陸玨手下輕柔的動作不停,帶著笑意道“這話也只咱們自己說說,若文大人知道了你把他老人家和喜娘作比,指不定得氣成什么樣。”
“文大人那賀詞寫得是真好,好些個詞我聽都沒聽過,看來也是花費了心思的。”
兩人隨意撿了些話說,那十數斤的珠冠總算是卸了下來。
江月耳后殷紅一片,像透著血色一般,陸玨見了不覺就蹙眉道“都讓禮部一切從簡了,只沒想到這發冠這么重。
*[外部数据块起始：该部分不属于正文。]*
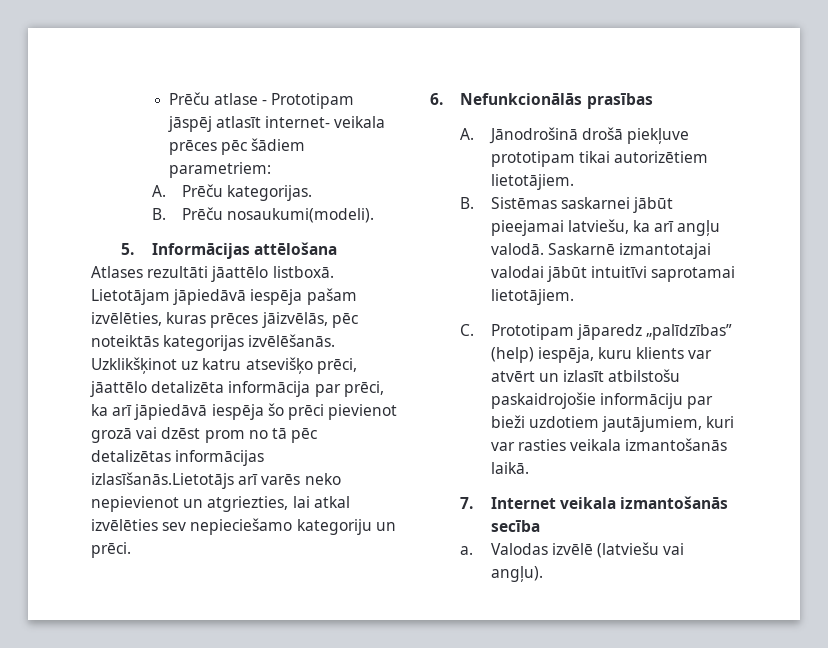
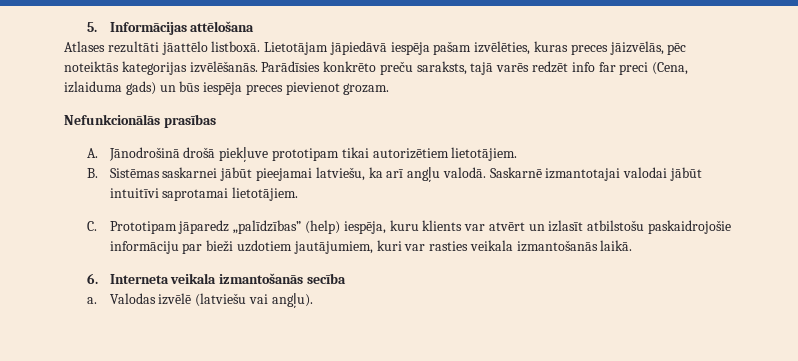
- Prēču atlase - Prototipam jāspēj atlasīt internet- veikala prēces pēc šādiem parametriem:
- A. Prēču kategorijas.
- B. Prēču nosaukumi(modeli).
- Lietotājam jāpiedāvā iespēja pašam izvēlēties, kuras prēces jāizvēlās, pēc noteiktās kategorijas izvēlēšanās.
+ Lietotājam jāpiedāvā iespēja pašam izvēlēties, kuras preces jāizvēlās, pēc noteiktās kategorijas izvēlēšanās.
- Uzklikšķinot uz katru atsevišķo prēci, jāattēlo detalizēta informācija par prēci, ka arī jāpiedāvā iespēja šo prēci pievienot grozā vai dzēst prom no tā pēc detalizētas informācijas izlasīšanās.Lietotājs arī varēs neko nepievienot un atgriezties, lai atkal izvēlēties sev nepieciešamo kategoriju un prēci.
- 6. Nefunkcionālās prasības
+ Parādīsies konkrēto preču saraksts, tajā varēs redzēt info far preci (Cena, izlaiduma gads) un būs iespēja preces pievienot grozam.
+ Nefunkcionālās prasības
- 7. Internet veikala izmantošanās secība
+ 6. Interneta veikala izmantošanās secība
”
他不提還好,這么一說,江月也覺得頭皮連帶著耳后有些火辣辣的疼。
陸玨喚來宮女,讓宮女服侍她更衣沐浴。
江月還是不大習慣讓生人服侍,便只讓她們在屏風外頭服侍。
她褪下禮服,寬衣解帶,坐到了浴桶中,溫度適宜的熱水驅散了一身的疲累。
等她洗完,披上柔軟的寢衣,宮女上前為她擦拭頭發,涂抹香蜜,整理衣擺。
江月都不用自己抬手,很快就被原樣送回了寢殿。
陸玨也洗漱妥當,散了頭發披在腦后,正坐在臨窗的榻上翻看奏章。
聽到江月的腳步身,他抬頭對她笑了笑,伸手說“來。”
江月順勢搭上她的手,坐到他對面。
他手邊還擺著一個藥膏盒子,先打開讓江月瞧過,得了她的認可才給她上藥。
冰冰涼涼的藥膏涂到耳后,江月舒服得喟嘆一聲,眼神落到了小桌上。
奏章這種東西她也看不懂,見他有事要忙,干脆也找了事情做許氏給她的陪嫁里頭,放了不少醫書。絕大部分她在家時已經看過,但有一些這方世界獨有的理論,非幾日就能徹底吃透。
塌邊的博古架都被書架替代,那些書都整整齊齊擱在架子上,十分方便取用。
江月隨手拿了幾本,翻看起來。
直到月至中天的時候,陸玨合上奏章,擱了筆,歉然道“這些個事務都有些棘手,現下看完想好了,明日早朝上才能給出批復。悶著你了,耳朵還疼嗎”
江月合上書,說不會,“本也不算什么傷,上過清涼舒緩的藥就不疼了萬事開頭難嘛。老大人們本就對先帝心懷不滿久矣,就等著從你身上看到新氣象。這檔口確實得越發勤勉一些,我知道的。”
兩人都忙完了,便到了上床安寢的時候。
嶄新的千工拔步床,宛如一個單獨的小房間,自成一方天地。
那床榻上更是寬闊,不比江家老宅的磚炕小。
兩人月余沒好好說上話了,陸玨雖隔幾日就會使人問一問江家的事兒,但還是想親口問問她近來過得好不好有沒有遇到什么事兒
江月一邊習慣性地捉了他的手腕搭脈,一邊隨便撿了些事情說與他聽,“別的都還好,就是寶畫直哭來著,說也要跟我進宮來。我想著宮里規矩大,她自小又沒離開過房媽媽一日,進來了怕是不習慣。總不能讓她為了我母女分離,就沒有應承。”
寂靜的深夜里,帶著花香的、溫熱的指尖落在腕上,陸玨只覺得有些燥熱,但還是耐著性子道“不若讓房媽媽”
說到這兒,他自發性的頓住。
房媽媽又不放心許氏,許氏又不放心小星河。一大家子,都住進宮來也不是不行,皇宮里最不缺的就是地方。